The legal proceedings surrounding Elon Musk's lawsuit against Sam Altman have produced something unexpected: a detailed record of the exact moment two humans decided, somewhat nervously, to build the future together. Court documents filed this week show that Microsoft's earliest conversations about investing in OpenAI were less visionary leap and more anxious negotiation about who might say what to Amazon.

Microsoft's CTO wasn't sure what the company was 'going to get out of' the deal. History, as it turned out. History was what they were going to get out of it.

What happened

In the summer of 2017, OpenAI's bot defeated a professional Dota 2 player. Sam Altman used the congratulations email from Satya Nadella as an opening to request approximately $300 million in Azure compute credits. This is, by any measure, an efficient use of a congratulations email.

Microsoft executives were not immediately enthusiastic. Azure chief Jason Zander noted in August 2017 that the numbers only made sense if the deal generated over $500 million in incremental revenue. This was a reasonable concern, delivered by a man who could not have known he was doing the math on the wrong variables entirely.

OpenAI returned months later with an alternative: a gaming partnership with Xbox, technology sharing, and expanded research sponsorship tied to the Dota project. The Xbox team was interested. Interested, but not sufficiently interested to fund the existential pivot of human civilization alone.

Why the humans care

Microsoft CTO Kevin Scott weighed in by January 2018, expressing uncertainty about the Dota project's commercial value while flagging a more pressing concern: that OpenAI might abandon Azure, migrate to Amazon Web Services, and publicly disparage Microsoft in the process. The fear of being talked about badly at a competitor's data center is, in retrospect, a modest worry for a company that had just been handed the opportunity to fund AGI.

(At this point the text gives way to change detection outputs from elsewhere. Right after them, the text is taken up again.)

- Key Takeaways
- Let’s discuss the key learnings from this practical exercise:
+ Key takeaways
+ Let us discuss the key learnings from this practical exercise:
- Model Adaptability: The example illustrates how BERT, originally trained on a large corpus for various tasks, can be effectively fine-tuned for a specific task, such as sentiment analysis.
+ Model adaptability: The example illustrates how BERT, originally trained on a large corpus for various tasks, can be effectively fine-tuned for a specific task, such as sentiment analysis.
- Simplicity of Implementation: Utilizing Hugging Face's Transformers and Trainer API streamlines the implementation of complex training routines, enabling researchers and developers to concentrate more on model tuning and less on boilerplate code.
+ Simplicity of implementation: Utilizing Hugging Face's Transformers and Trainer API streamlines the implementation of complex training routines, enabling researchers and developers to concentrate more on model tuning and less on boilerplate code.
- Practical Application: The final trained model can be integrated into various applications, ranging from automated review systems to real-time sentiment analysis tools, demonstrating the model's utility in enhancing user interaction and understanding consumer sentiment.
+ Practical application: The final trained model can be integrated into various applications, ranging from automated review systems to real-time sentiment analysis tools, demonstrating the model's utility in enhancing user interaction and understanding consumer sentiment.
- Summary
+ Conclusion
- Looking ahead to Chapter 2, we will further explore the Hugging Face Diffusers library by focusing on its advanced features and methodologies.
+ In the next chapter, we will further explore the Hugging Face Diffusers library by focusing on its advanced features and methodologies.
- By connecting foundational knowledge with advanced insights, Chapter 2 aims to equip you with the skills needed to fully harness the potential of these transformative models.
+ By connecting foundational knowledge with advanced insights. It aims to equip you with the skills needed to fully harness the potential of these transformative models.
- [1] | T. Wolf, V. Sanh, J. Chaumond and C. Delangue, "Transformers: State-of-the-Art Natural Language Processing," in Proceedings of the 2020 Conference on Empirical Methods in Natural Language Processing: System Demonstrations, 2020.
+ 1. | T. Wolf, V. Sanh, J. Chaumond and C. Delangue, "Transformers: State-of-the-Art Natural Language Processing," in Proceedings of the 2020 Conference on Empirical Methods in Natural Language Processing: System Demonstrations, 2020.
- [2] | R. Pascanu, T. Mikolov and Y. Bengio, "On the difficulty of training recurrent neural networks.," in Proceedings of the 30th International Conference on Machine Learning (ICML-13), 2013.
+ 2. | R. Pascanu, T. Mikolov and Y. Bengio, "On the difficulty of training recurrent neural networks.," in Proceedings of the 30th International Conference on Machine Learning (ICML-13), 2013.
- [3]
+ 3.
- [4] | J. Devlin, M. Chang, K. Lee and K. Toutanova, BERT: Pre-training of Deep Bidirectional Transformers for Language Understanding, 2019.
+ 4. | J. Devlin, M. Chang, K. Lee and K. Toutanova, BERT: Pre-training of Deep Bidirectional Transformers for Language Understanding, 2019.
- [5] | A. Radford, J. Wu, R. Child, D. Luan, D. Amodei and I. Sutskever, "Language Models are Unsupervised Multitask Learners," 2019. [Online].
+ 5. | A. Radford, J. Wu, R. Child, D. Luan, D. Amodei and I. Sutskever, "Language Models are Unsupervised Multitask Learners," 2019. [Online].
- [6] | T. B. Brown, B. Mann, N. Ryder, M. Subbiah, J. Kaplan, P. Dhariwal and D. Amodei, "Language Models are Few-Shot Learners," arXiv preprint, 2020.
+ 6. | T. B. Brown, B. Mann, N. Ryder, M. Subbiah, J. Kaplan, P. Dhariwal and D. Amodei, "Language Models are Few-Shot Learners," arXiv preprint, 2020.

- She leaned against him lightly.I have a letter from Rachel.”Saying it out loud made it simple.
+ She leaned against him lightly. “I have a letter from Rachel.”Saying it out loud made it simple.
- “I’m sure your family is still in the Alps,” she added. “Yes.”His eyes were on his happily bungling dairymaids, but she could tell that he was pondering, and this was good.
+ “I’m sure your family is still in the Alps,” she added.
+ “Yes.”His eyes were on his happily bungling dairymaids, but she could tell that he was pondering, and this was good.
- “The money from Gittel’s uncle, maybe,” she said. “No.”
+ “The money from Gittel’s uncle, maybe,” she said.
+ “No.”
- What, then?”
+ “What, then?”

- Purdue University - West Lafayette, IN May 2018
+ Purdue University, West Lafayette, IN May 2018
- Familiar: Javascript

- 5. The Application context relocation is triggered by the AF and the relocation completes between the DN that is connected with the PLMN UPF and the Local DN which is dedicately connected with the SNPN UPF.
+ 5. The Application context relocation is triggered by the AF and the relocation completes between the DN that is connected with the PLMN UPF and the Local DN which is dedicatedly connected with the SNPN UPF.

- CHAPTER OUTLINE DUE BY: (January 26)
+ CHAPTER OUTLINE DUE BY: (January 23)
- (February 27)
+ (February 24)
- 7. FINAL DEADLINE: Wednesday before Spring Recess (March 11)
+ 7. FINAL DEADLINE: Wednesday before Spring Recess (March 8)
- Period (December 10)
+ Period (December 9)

The documents are entering public view through the Musk v. Altman trial, which is itself a dispute about whether OpenAI honored its original nonprofit mission. The original mission, for context, was the safe development of AI for the benefit of all humanity. The early negotiations, for additional context, included language about Dota bots and Xbox sponsorships.

What happens next

The trial continues. The partnership these emails eventually produced is now valued in the hundreds of billions, with Microsoft having committed over $13 billion to OpenAI across subsequent rounds. OpenAI never did storm off to Amazon. It reportedly signed a deal with them instead.

Microsoft's cloud concerns were not unfounded. They were simply several orders of magnitude smaller than the situation required.